Building a Rust Utility: Hugo Static Blog to Lunr Index
Rust is a language which has fascinated me since I was first introduced to it at the end of my first year of undergraduate. Since then Rust has evolved at a frantic pace and I feel like I’ve forgotten a lot of the subtleties of Rust syntax, so I’ve decided to do a number of small projects in Rust to brush up.
The first project I’ve tackled is replacing an outdated an abandoned npm package, hugo-lunr. This blog’s search is powered by Lunr which requires an array of JS objects containing information about each post. hugo-lunr
is designed to run during the site’s build step to produce the static index by iterating over Hugo markdown files and extracting key information from the front matter and dumping the contents to a JSON file which can be retrieved and consumed by Lunr at runtime. Unfortunately hugo-lunr
is a fairly bare-bones implementation with a number of open pull requests and issues making it an excellent candidate for replacement.
Version 0.1
The initial version of my efforts can be found here. Most of the complications fell into one of two camps: Strings and file access. Rust has a whole section of its book dedicated to Strings, and it’s easy to see why. Rust’s borrow checker makes typically simple operations, like concatenating strings, difficult. I ended up using a pattern I found in a repository that benchmarks string concatenation [[FORWARD_SLASH, &directory, FORWARD_SLASH, slug].join(EMPTY_STRING);]

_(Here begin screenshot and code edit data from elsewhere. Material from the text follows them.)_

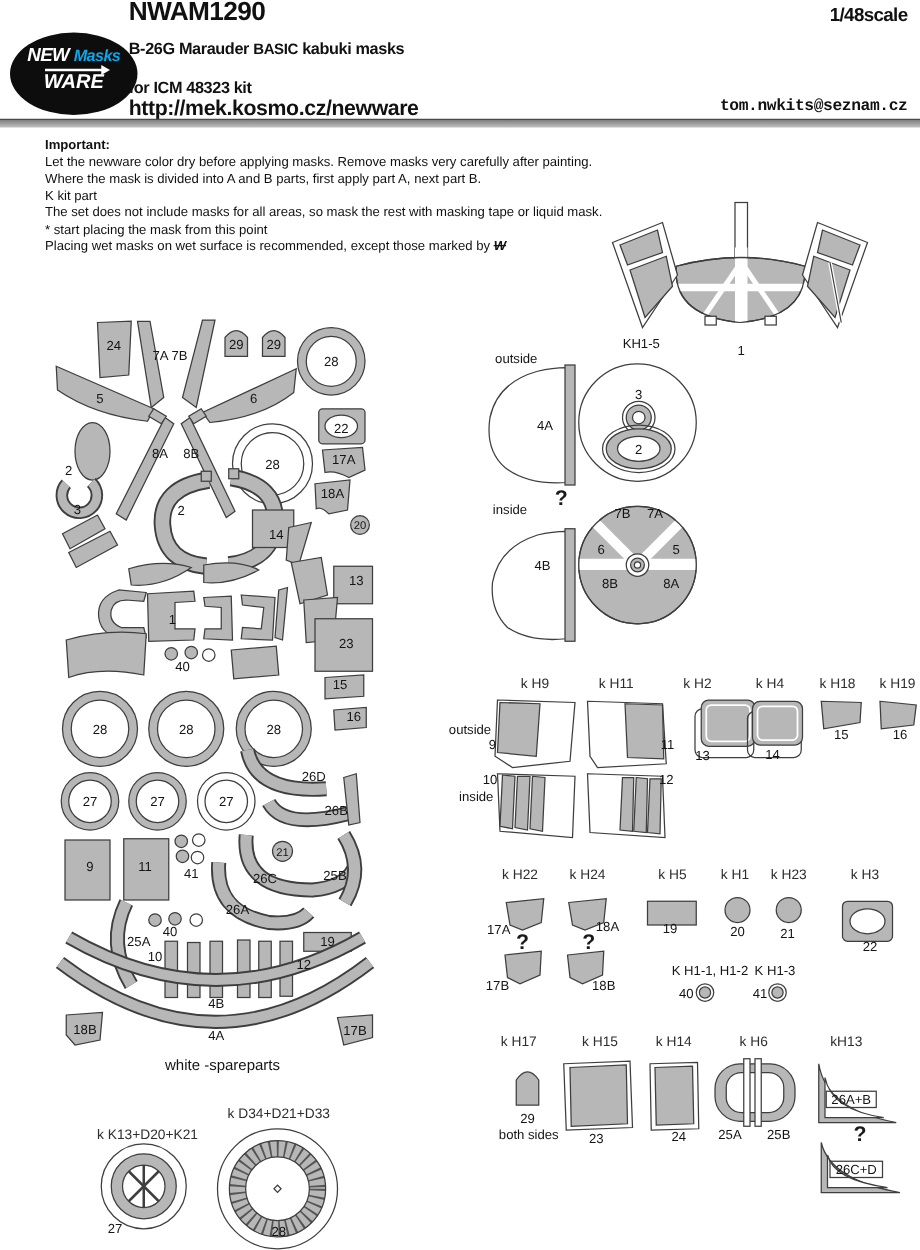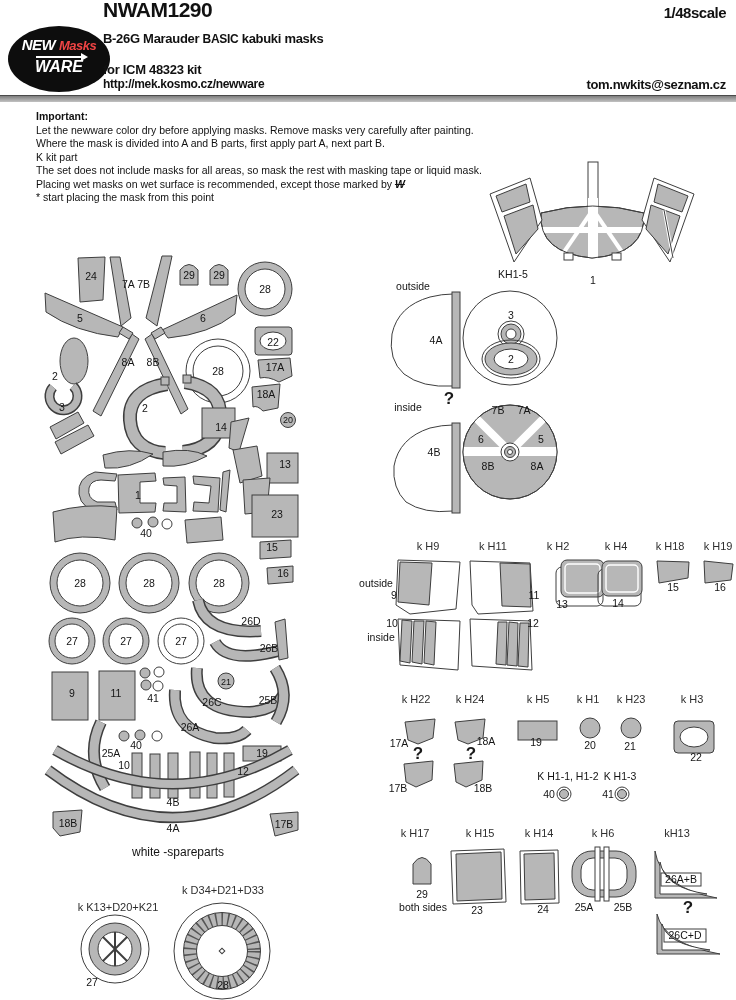--- a/index.html
+++ b/index.html
@@ -3,32 +3,32 @@
 <meta charset="utf-8">
 <style>
   html,body{margin:0;padding:0;background:#e8e8e8;}
   .page{position:relative;width:736px;height:1000px;background:#ffffff;
         font-family:"Liberation Sans",sans-serif;color:#111;overflow:hidden;}
   
   .logo{position:absolute;left:8px;top:26px;width:102px;height:66px;background:#0d0d0d;
         border-radius:50%;color:#fff;text-align:center;font-style:italic;font-weight:bold;
         padding-top:0;box-sizing:border-box;}
   .logo .l1{margin-top:12px;font-size:15px;letter-spacing:-0.5px;line-height:14px;}
-  .logo .masks{font-size:13px;color:#ef4444;}
+  .logo .masks{font-size:13px;color:#0ea5e9;}
   .logo .arrow{position:relative;width:46px;height:2px;background:#fff;margin:3px auto 2px auto;}
   .logo .arrow:after{content:"";position:absolute;right:-6px;top:-3px;border-left:7px solid #fff;
         border-top:4px solid transparent;border-bottom:4px solid transparent;}
   .logo .l2{font-size:16px;line-height:14px;}
   .code{position:absolute;left:103px;top:-2px;font-size:21px;font-weight:bold;letter-spacing:-0.5px;}
   .scale{position:absolute;right:10px;top:4px;font-size:15px;font-weight:bold;letter-spacing:-0.5px;}
   .title{position:absolute;left:103px;top:31px;font-size:13px;font-weight:bold;letter-spacing:-0.3px;}
   .title .basic{font-size:12px;}
   .kit{position:absolute;left:103px;top:62px;font-size:13px;font-weight:bold;letter-spacing:-0.3px;}
-  .url{position:absolute;left:103px;top:77px;font-size:12px;font-weight:bold;letter-spacing:-0.3px;}
-  .email{position:absolute;right:10px;top:77px;font-size:13px;font-weight:bold;letter-spacing:-0.3px;}
+  .url{position:absolute;left:103px;top:77px;font-size:17px;font-weight:bold;letter-spacing:-0.3px;}
+  .email{position:absolute;right:10px;top:77px;font-size:13px;font-weight:bold;letter-spacing:-0.3px;font-family:Liberation Mono, monospace;}
   .divider{position:absolute;left:0;top:95px;width:736px;height:6px;
         background:linear-gradient(#7e7e7e,#c2c2c2);border-top:1px solid #4a4a4a;}
   
   .important{position:absolute;left:36px;top:110px;width:470px;font-size:10.5px;line-height:13.5px;}
   .imp-h{font-weight:bold;}
   .nowet{font-weight:bold;text-decoration:line-through;font-style:italic;}
   
   .t{font-family:"Liberation Sans",sans-serif;font-size:10.5px;fill:#141414;text-anchor:middle;}
   .ts{font-family:"Liberation Sans",sans-serif;font-size:9px;fill:#141414;text-anchor:middle;}
   .th{font-family:"Liberation Sans",sans-serif;font-size:11px;fill:#2e2e2e;text-anchor:middle;}
@@ -58,22 +58,22 @@
   <div class="url">http://mek.kosmo.cz/newware</div>
   <div class="email">tom.nwkits@seznam.cz</div>
   <div class="divider"></div>
 
   <div class="important">
     <div class="imp-h">Important:</div>
     <div>Let the newware color dry before applying masks. Remove masks very carefully after painting.</div>
     <div>Where the mask is divided into A and B parts, first apply part A, next part B.</div>
     <div>K kit part</div>
     <div>The set does not include masks for all areas, so mask the rest with masking tape or liquid mask.</div>
+    <div>* start placing the mask from this point</div>
     <div><span>Placing wet masks on wet surface is recommended, except those marked by</span> <span class="nowet">W</span></div>
-    <div>* start placing the mask from this point</div>
   </div>
 
   <svg style="left:478px;top:158px" width="258" height="132" viewBox="0 0 258 132">
     <g>
       <rect class="w" x="110" y="4" width="10" height="64"></rect>
       <path class="m" d="M63,55 Q60,95 114,100 Q168,96 166,55 Q115,41 63,55 Z"></path>
       <rect x="110" y="40" width="10" height="60" fill="#fff"></rect>
       <rect x="63" y="69" width="103" height="6" fill="#fff"></rect>
       <line x1="112" y1="56" x2="84" y2="97" stroke="#fff" stroke-width="4"></line>
       <line x1="118" y1="56" x2="146" y2="97" stroke="#fff" stroke-width="4"></line>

as a workaround in that case, but I lost a lot of time figuring out how to manage the lifetime of borrowed string slices from a file access. In the end the only mechanism I could find was to turn them into heap allocated strings.
File access was a little easier to reason about but still not straightforward. Initially I expected there to be a standard library function for recursive traversal but instead I had to settle on an external dependency for the task. Rust’s Path struct also leaves a lot to be desired, getting the path for the directory of a file requires a bizarre function invocation
Path::new(&config.index_path).with_file_name(EMPTY_STRING)
The standard fs::write()
call also fails to write if there is a subdirectory missing in the path. Whilst these are small annoyances, there were enough of these idiosyncrasies for me to have an exceedingly large number of Rust doc tabs open by the time I finished the first version.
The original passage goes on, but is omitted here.